Sermon of San Vicente Ferrera - Francisco Ribalta. 178 x 111 cm.
Vicente Ferrer, in the Slavic tradition - Vincent Ferrer - a Catholic saint of the XIV century, a preacher, philosopher and theologian, patron saint of Valencia. This Dominican monk is still revered in Hispanic countries, including Latin America.
In the painting, the saint is depicted preaching the word of God in the town square. Vicente Ferrer became famous for carrying out active missionary activity among ardent heretics - Cathars and Waldensians. He was so eloquent and convincing that he was able to return to Catholicism a large number of dissenters.
On the canvas, the viewer sees the moment of the saint’s sermon, where the angel is the crowd, and Ferrer himself points to it with his finger as confirmation of the truth of his words.

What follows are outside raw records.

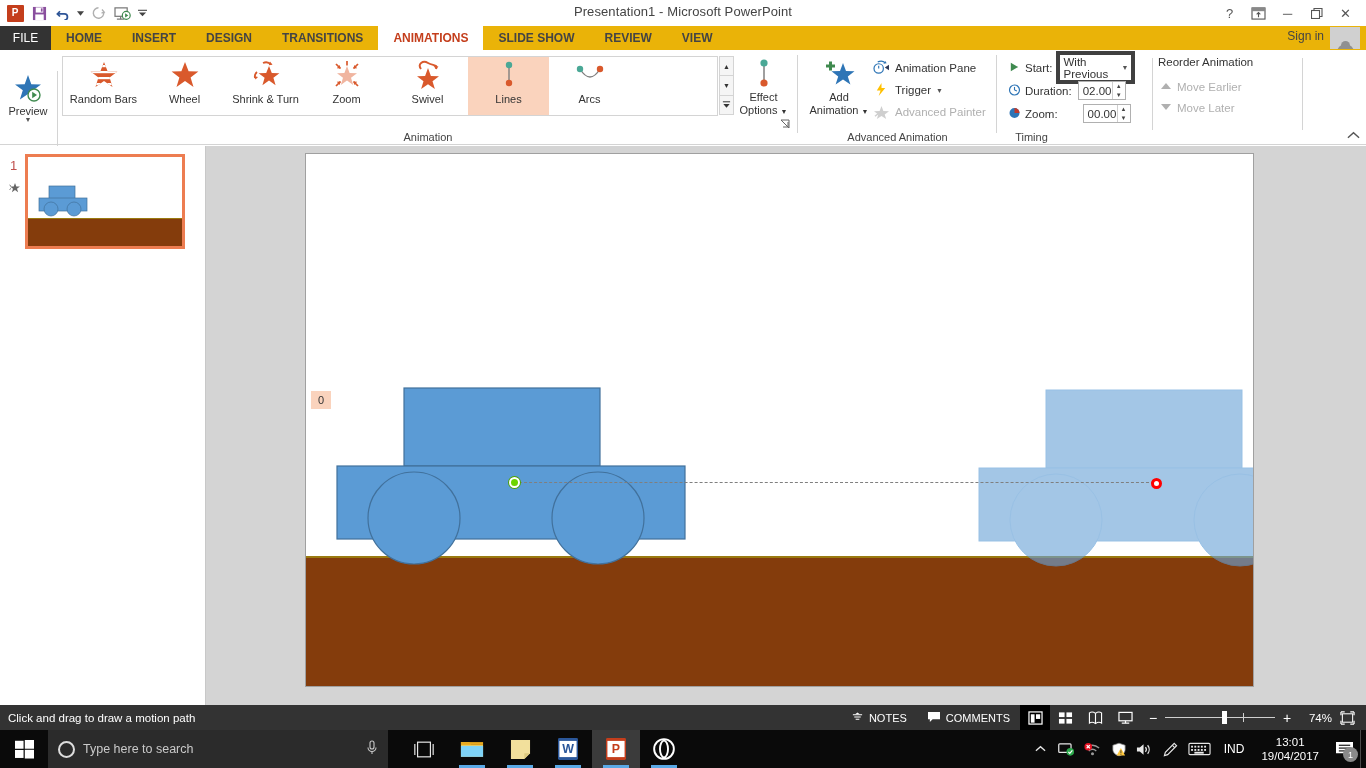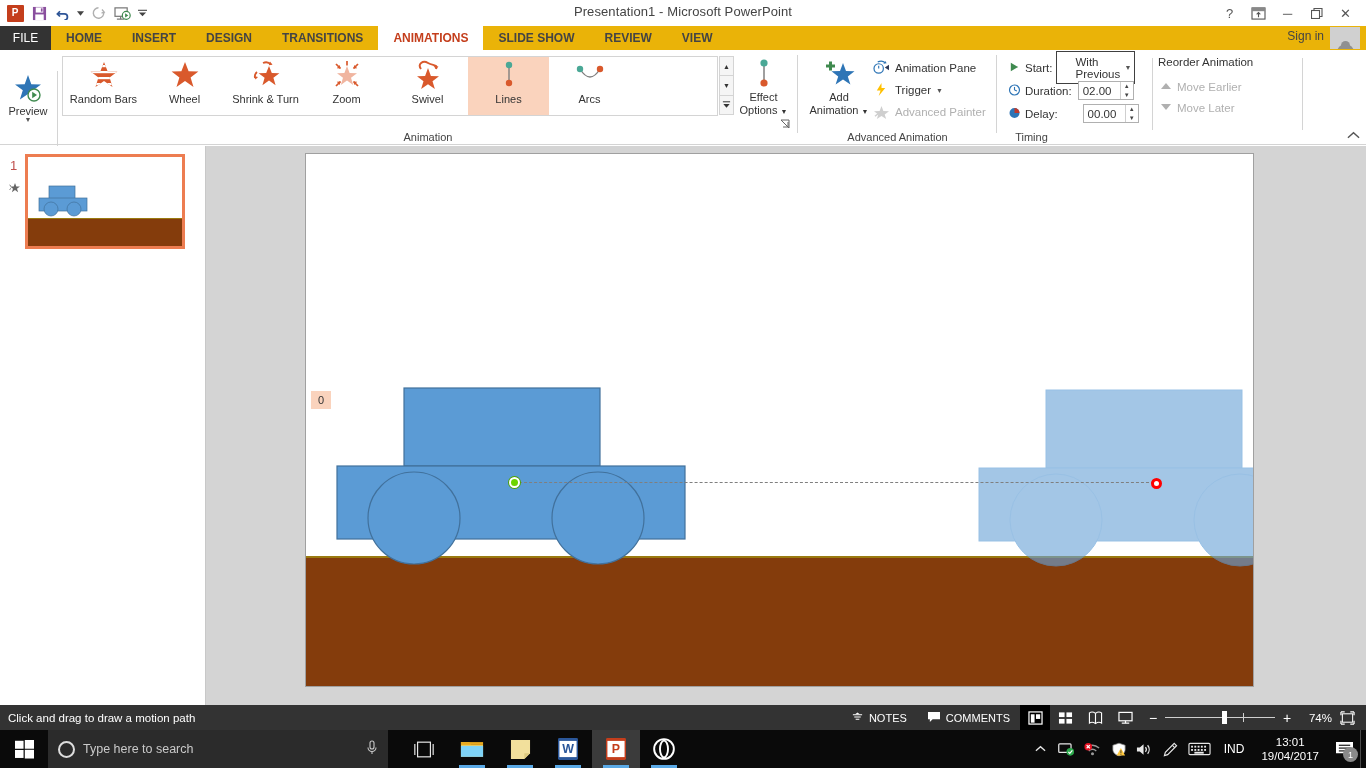"With Previous" .t-select { border: 1px solid #404040 -> 4px solid #404040; padding-left: 18px -> 3px }
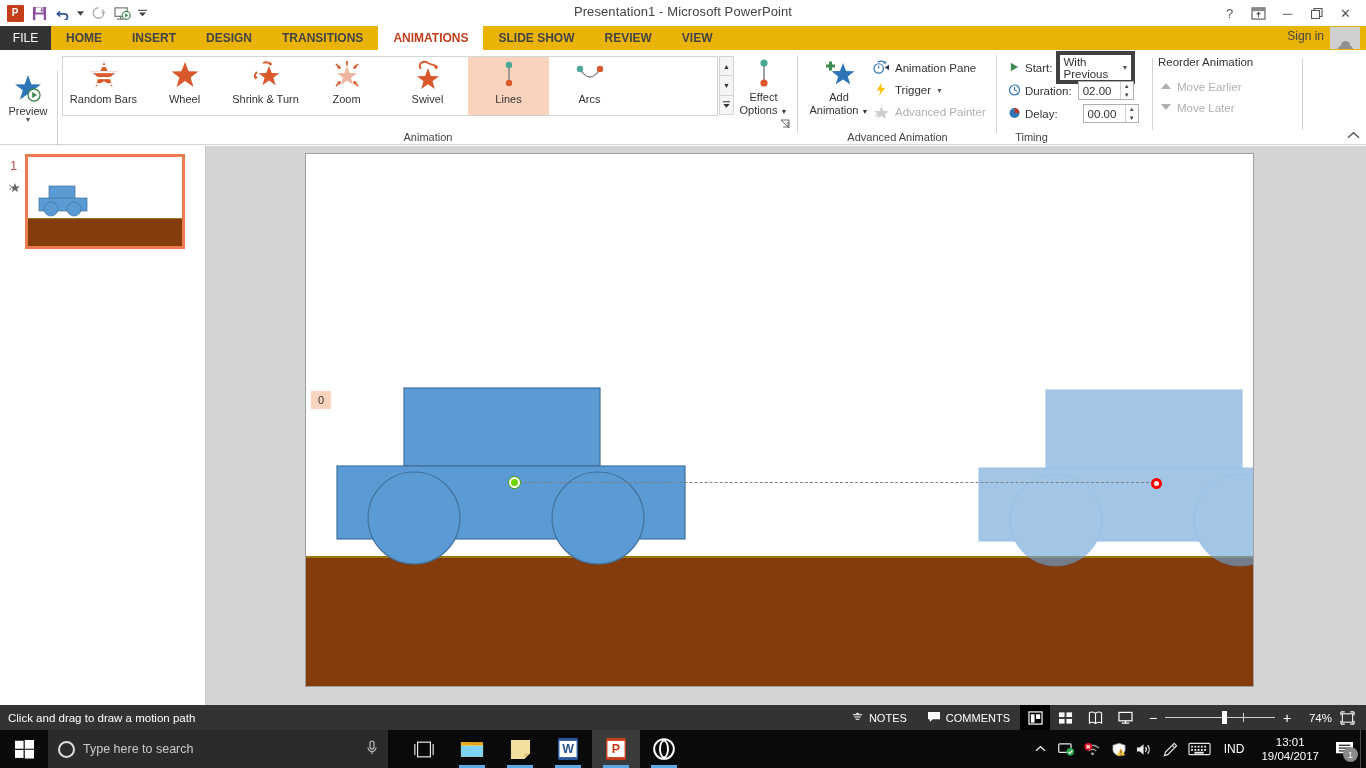"02.00" .t-spin { width: 56px -> 48px }
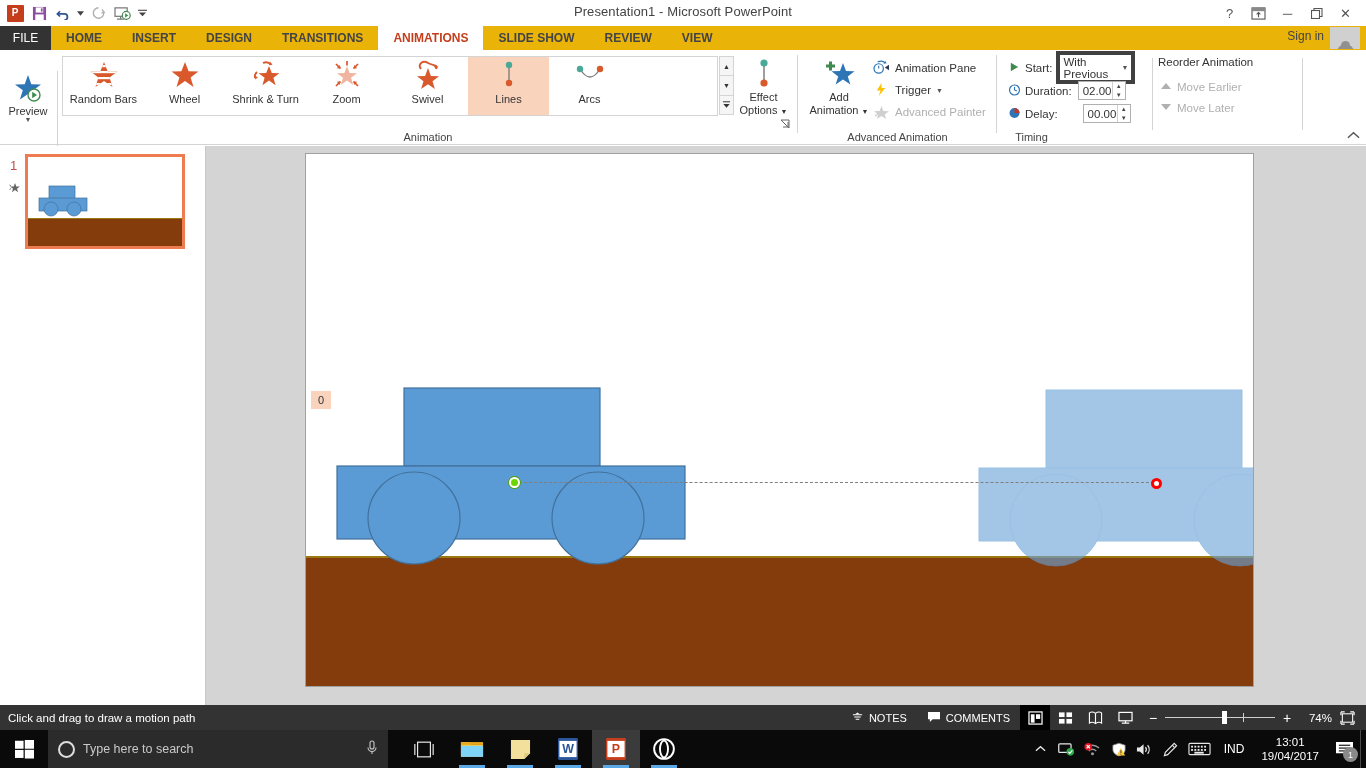"Delay:" span.t-lbl { text: Delay -> Zoom }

In terms of expression and style of painting, this painting is closer to the canvases of Dutch masters, especially if you pay attention to its lower part, with the image of a startled and excited crowd. The man in the hat and the collar on his clothes is impressive, which was clearly an anachronism for the era of the saint. This is often found on canvases when events of an early time period are transferred to the realities contemporary to the author.
But in this case we are not talking about the character’s outfit, but about the special expressiveness with which he is depicted. He turned as if he was speaking to someone from the audience outside the picture, which significantly expands the limited space of the canvas. Outwardly, the man resembles the artist himself, perhaps this is his self-portrait, included in the general outline of the story.
The saint himself stands in a high pulpit, holding out his hand, pointing to an angel. He seemed to soar above the crowd, which should emphasize his high spirituality. The background of the image is an impenetrably dark sky and a bright stone city without the slightest hint of paint and greenery. If you look closely, it becomes clear that all its streets are filled with crowds of people gathered to listen to St. Vicente.